I wonder if the NSA can crack open-source public-key encryption

Saavik: [back at Enterprise] I don't understand. We were immobilized. Captain Spock said it would be two days.
Kirk: Come, come, Lieutenant. You of all people go by the book: "If communications are being monitored during battle..."
Saavik: "...no uncoded messages on an open channel." [astonished and looking at Spock] You lied.
Spock: I exaggerated.
 
Charlie Wilkes said:
I see they have a program that can break or compromise web security.

http://www.theguardian.com/world/2013/sep/05/nsa-gchq-encryption-codes-security

Assuming I use GPG to generate a 2048-bit key with a good pass phrase, and do all my encryption/decryption offline to produce email attachments, I wonder if they can crack that, too.
Click to expand...

Yes. All they need is your pass phrase.

It will take them just a wee bit longer than you can hold out under torture. Or they can install something that watches as you type in your pass phrase. This 'something' might be on your computer, in your apartment, or even 'listening' to the vibrations on your window as you type.
 
Last edited:
Hmm. Sounds pretty grim.

But they wouldn't really torture me, do you think?

Or would they?

If I buy cyanide pills, how can I be sure it's the good stuff?

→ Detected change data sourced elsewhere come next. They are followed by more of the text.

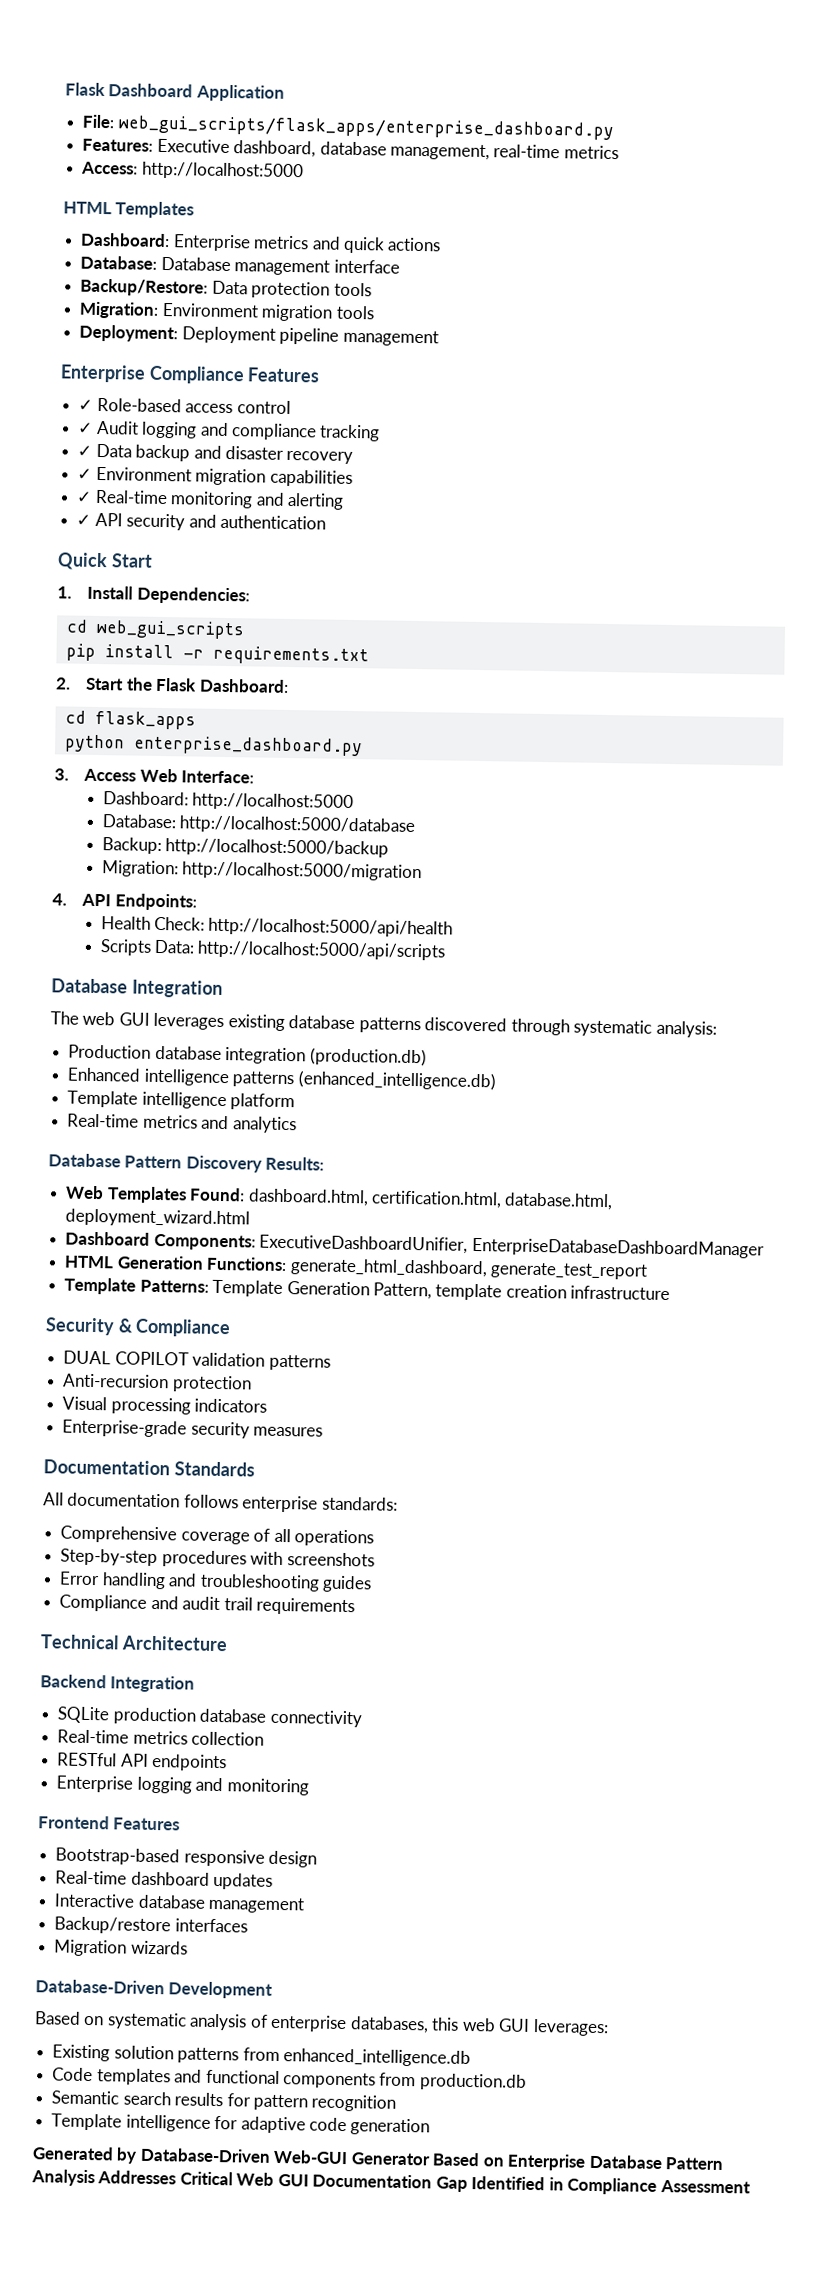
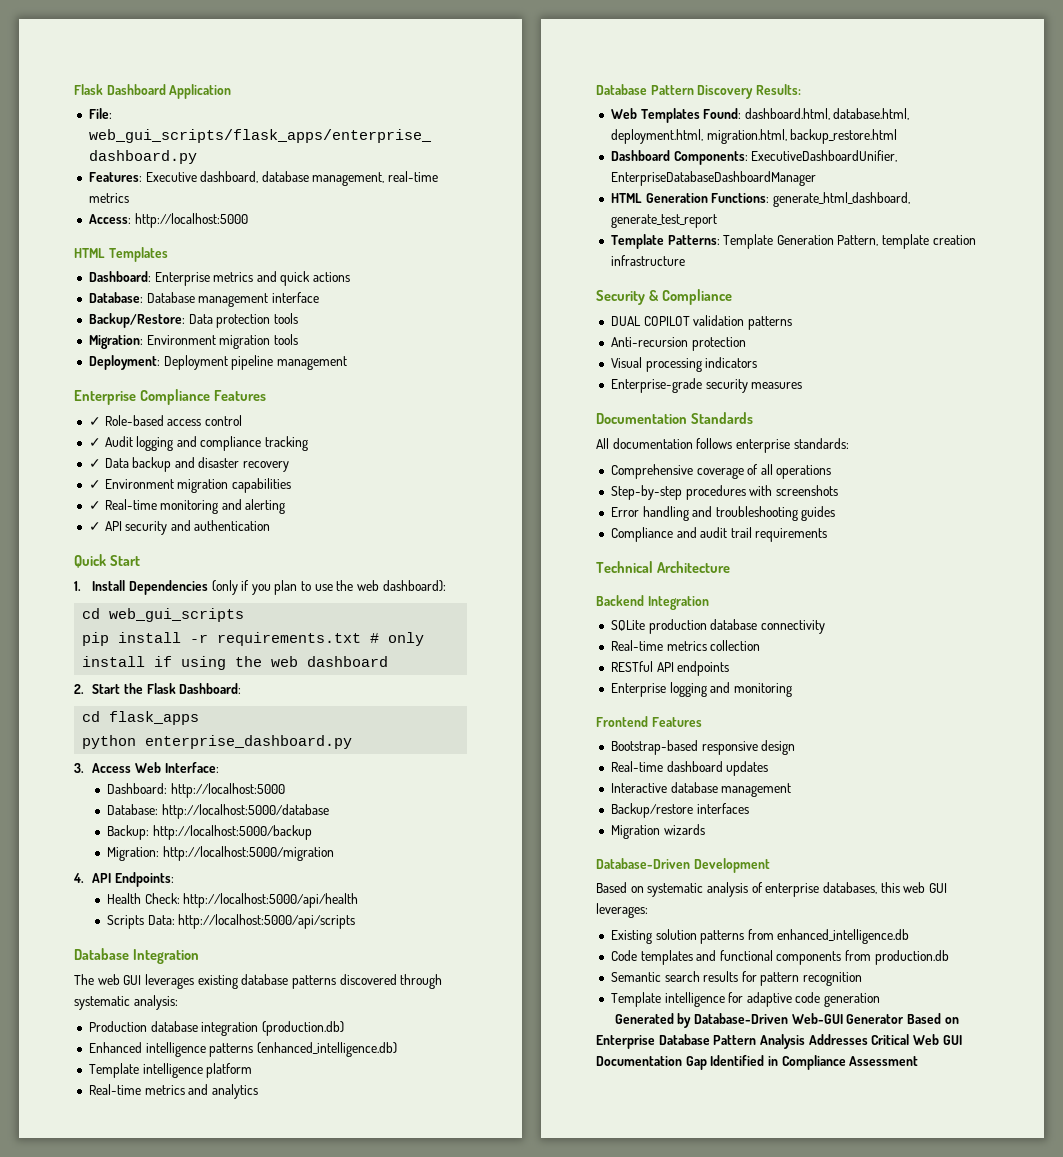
- 1. Install Dependencies:
+ 1. Install Dependencies (only if you plan to use the web dashboard):
- pip install -r requirements.txt
+ pip install -r requirements.txt # only install if using the web dashboard
- Web Templates Found: dashboard.html, certification.html, database.html, deployment_wizard.html
+ Web Templates Found: dashboard.html, database.html, deployment.html, migration.html, backup_restore.html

I guess I could nail plywood over my windows...
 
Charlie Wilkes said:
I see they have a program that can break or compromise web security.

http://www.theguardian.com/world/2013/sep/05/nsa-gchq-encryption-codes-security

Assuming I use GPG to generate a 2048-bit key with a good pass phrase, and do all my encryption/decryption offline to produce email attachments, I wonder if they can crack that, too.
Click to expand...

They don't need/care to. They prefer to simply track the unencrypted (and unencryptable) header information. They can figure out who you're talking to, where you are, where your contacts are, who those contacts are talking to, and how much time lapses between your communication and their replies. They build up a web of information about you and everyone around you: who's influencing who, how important people are, who is a hub, who is a node, who is trivial. A simple 'not-a-warrant' to your ISP gives them your personal info, and all your friends' info is easy to figure out from there. Once they know why you are, and determine you are of interest, they send over a couple of guys with a middle name of "the" to get your passwords using lead-pipe cryptography. They never need the actual contents of the letters.

There are two ways to beat this.

First is to minimize the signal by constantly use throw-away addresses through proxies for both sending and receiving. If all your contacts do the same, trying to track responses and create a network map becomes far more time consuming. However, you have to get these addresses to the contacts, and have a way to synchronize their use, making communication much more cumbersome.

Second is to generate so much noise that any signal is unnoticeable. If every address is sending mail to every other address, there is no pattern to discern. That's right: the best way to fight the NSA is to turn every computer on the internet into a spam server.
 
GodMark2 said:
Second is to generate so much noise that any signal is unnoticeable. If every address is sending mail to every other address, there is no pattern to discern. That's right: the best way to fight the NSA is to turn every computer on the internet into a spam server.
Click to expand...

That would produce two other results:
One, it would also destroy the usefulness of e-mail quite completely and
two, it would get you killed by a lynch mob.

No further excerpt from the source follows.